Abstract:
Peatlands represent 50 to 70% of global wetlands and are poorly represented in global Earth system modeling
frameworks. A better representation of the peatland hydrology is crucial for the quantification of global-scale
peatland-related climate change sensitivities. Here we present a peatland-specific land surface hydrology module
(“PEAT-CLSM”) to the Catchment Land Surface Model (CLSM) of the NASA Goddard Earth Observing System
(GEOS) framework. In PEAT-CLSM, a characterization of microtopography is used to determine distributions of
groundwater table depth, soil moisture and surface water ponding, in contrast to the use of the catchment-scale
compound topographic index distribution in CLSM. In addition, PEAT-CLSM features modified formulations
of runoff and evapotranspiration and includes updated values of peat hydraulic parameters. Parameters used in
PEAT-CLSM are based on literature data. Simulation experiments with both models are evaluated against a newly
compiled dataset of groundwater table depth and eddy covariance observations of latent and sensible heat fluxes
in 45 natural and semi-natural peatlands. For peatlands between 40N and 75N, CLSM’s simulated groundwater tables are too deep and variable, whereas PEAT-CLSM simulates a mean groundwater table depth of -0.18 m
(snow-free unfrozen period) with moderate temporal fluctuations (standard deviation of 0.09 m), in significantly
better agreement with in situ observations.
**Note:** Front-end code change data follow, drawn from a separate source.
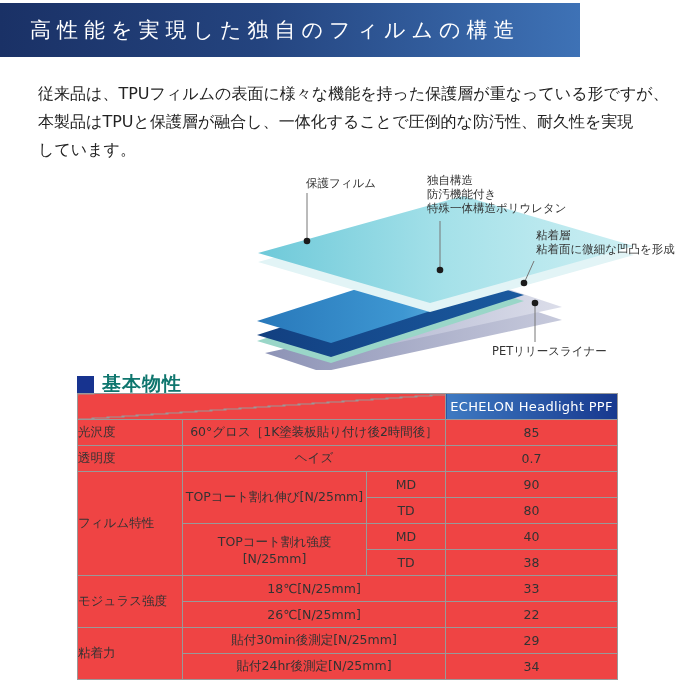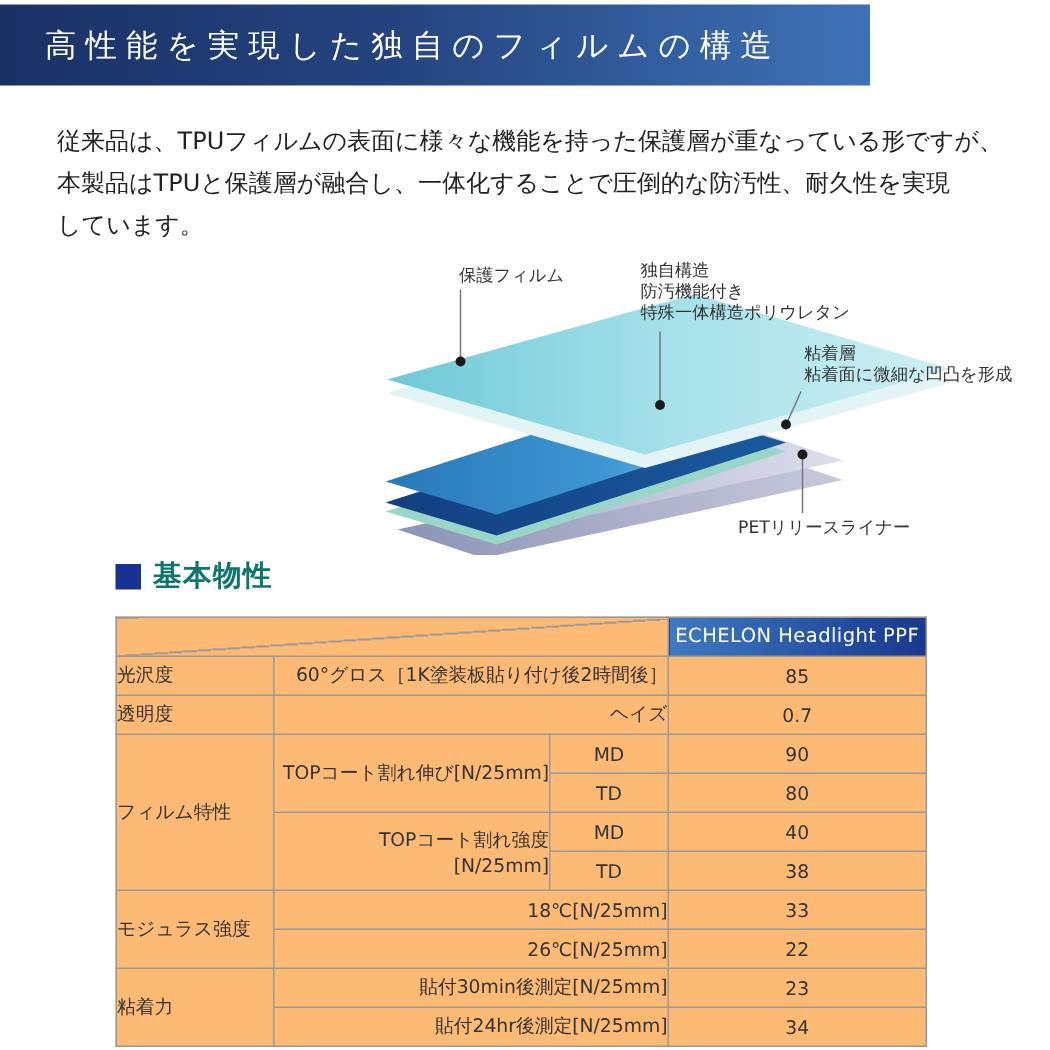"ECHELON Headlight PPF" table.props { background: #fdba74 -> #ef4444; top: 411px -> 393px }
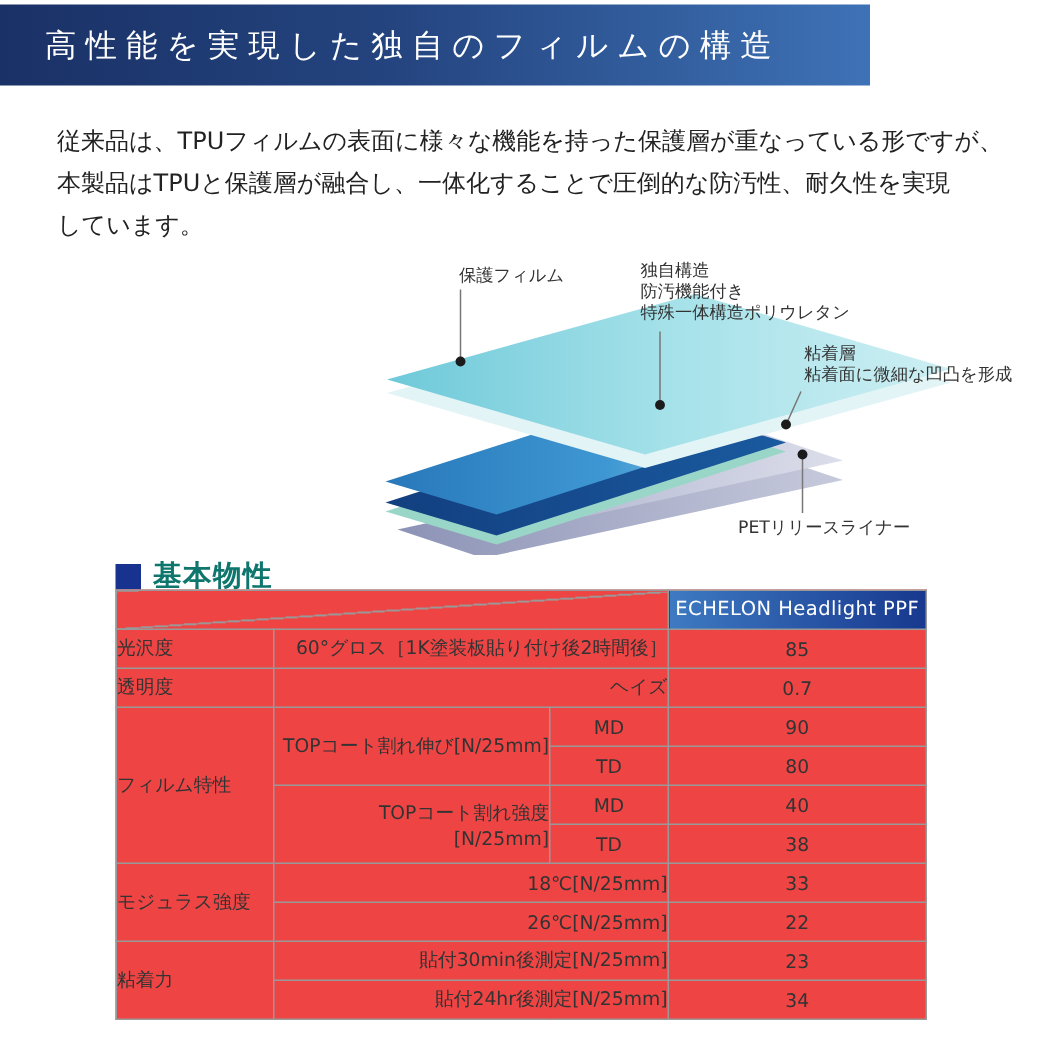"60°グロス［1K塗装板貼り付け後2時間後］" td.item { text-align: right -> center }
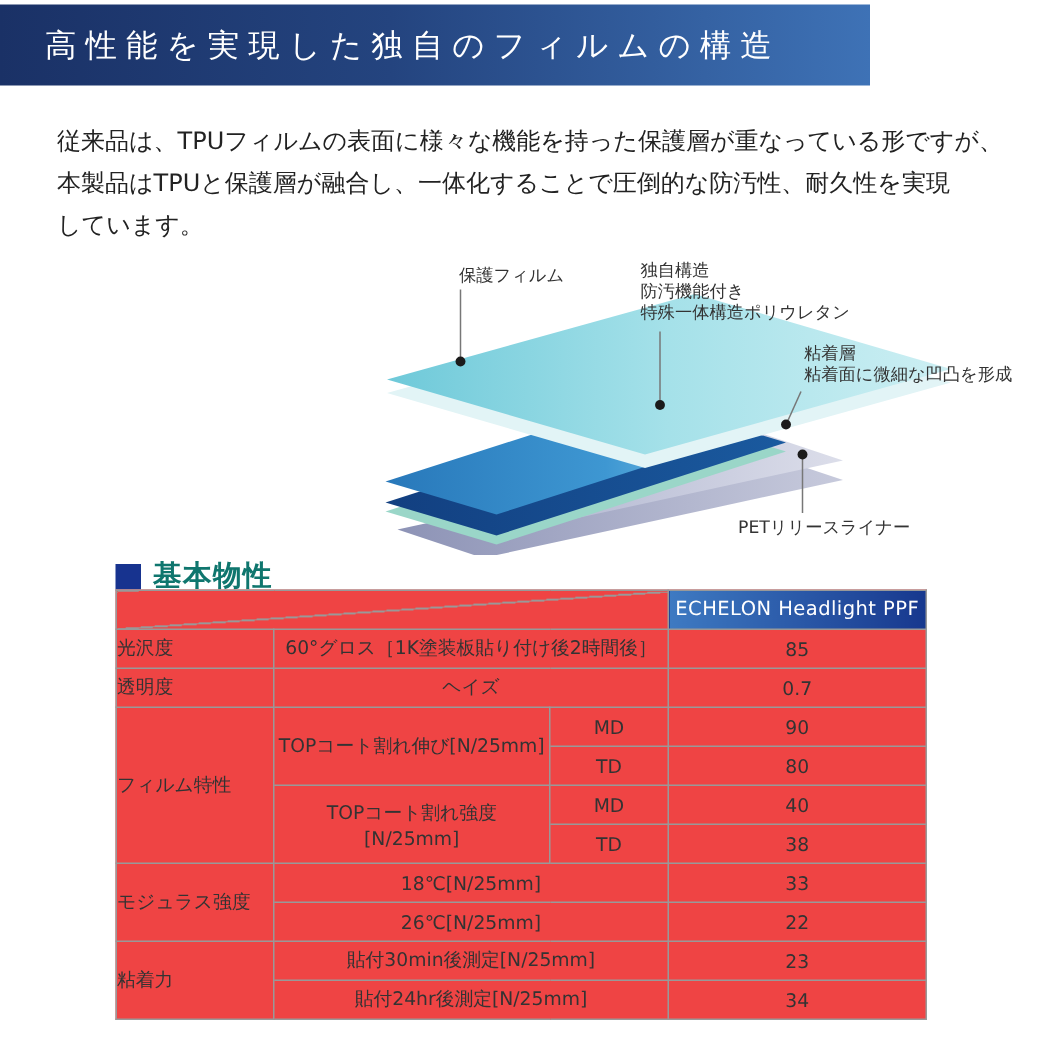"23" td.val { text: 23 -> 29 }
Relative to an operational CLSM version that simply includes peat as
a soil class, the temporal correlation coefficient is increased on average by 0.16 and reaches 0.64 for bogs and
0.66 for fens when driven with global atmospheric forcing data. In PEAT-CLSM, runoff is increased on average by
50% and evapotranspiration is reduced by 21%. The evapotranspiration reduction constitutes a significant improvement relative to eddy covariance measurements. Simulation experiments are further expanded with assimilation of
brightness temperature satellite data from the SMOS and SMAP missions. The assimilation system uses a spatially
distributed ensemble Kalman filter to update soil moisture and groundwater table depth. Preliminary assimilation
experiments indicate a further improvement for groundwater table depth in terms of unbiased root-mean-square
differences and anomaly correlations compared to model-only simulations. As a last point, a comparison against
other global transient groundwater level products is presented, and the general need for peatland hydrology modules in global hydrological models is discussed.